China's espionage becomes more and more aggressive and unceremonious. The detention of three people accused of spying for China raises the question of the extent to which Germany has been infiltrated by Beijing's secret services.
Three people were detained in Germany on charges of spying for China. This raises the question of how successful China's secret services are. The alleged Chinese spies in Germany were exposed immediately after Chancellor Olaf Scholz's visit to China, during which the protection of industrial secrets of German companies was discussed. In March, China's Congress of People's Deputies passed new laws requiring foreign companies to disclose even certain sensitive information. These coercive measures fall in line with China's industrial espionage abroad.

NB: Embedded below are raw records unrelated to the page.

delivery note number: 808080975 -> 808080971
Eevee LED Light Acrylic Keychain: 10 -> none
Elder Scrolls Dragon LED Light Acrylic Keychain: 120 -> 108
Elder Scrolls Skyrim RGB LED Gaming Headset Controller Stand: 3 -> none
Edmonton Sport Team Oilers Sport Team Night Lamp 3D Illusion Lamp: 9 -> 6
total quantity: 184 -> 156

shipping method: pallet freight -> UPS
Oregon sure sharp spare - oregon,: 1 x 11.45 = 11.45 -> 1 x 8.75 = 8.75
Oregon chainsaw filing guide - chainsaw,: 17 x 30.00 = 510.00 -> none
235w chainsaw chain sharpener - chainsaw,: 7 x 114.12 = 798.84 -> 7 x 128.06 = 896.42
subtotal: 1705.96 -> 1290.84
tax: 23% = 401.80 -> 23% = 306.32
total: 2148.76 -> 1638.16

If we turn our attention beyond the borders of Germany, we will immediately find out on what scale the espionage of the People's Republic operates. A study by the Washington-based think tank CSIS shows that since Xi Jinping took power in Beijing in 2012, China's espionage activity has grown significantly. Since Xi came to power, Chinese espionage has now transcended the framework of its purely commercial motivation and mostly serves the strategic political goals of official Beijing. A current report on the subject says that 224 Chinese espionage crimes are known in the US alone.
Every foreigner – a potential spy for the West?
The report also says that Xi used the secret services as a tool to implement his global strategic plans from the beginning – and treats and equips them precisely as such a helper.
Inside China, the secret services, meanwhile, operate quite openly and spread the feeling that any foreigner could be a potential spy for the West.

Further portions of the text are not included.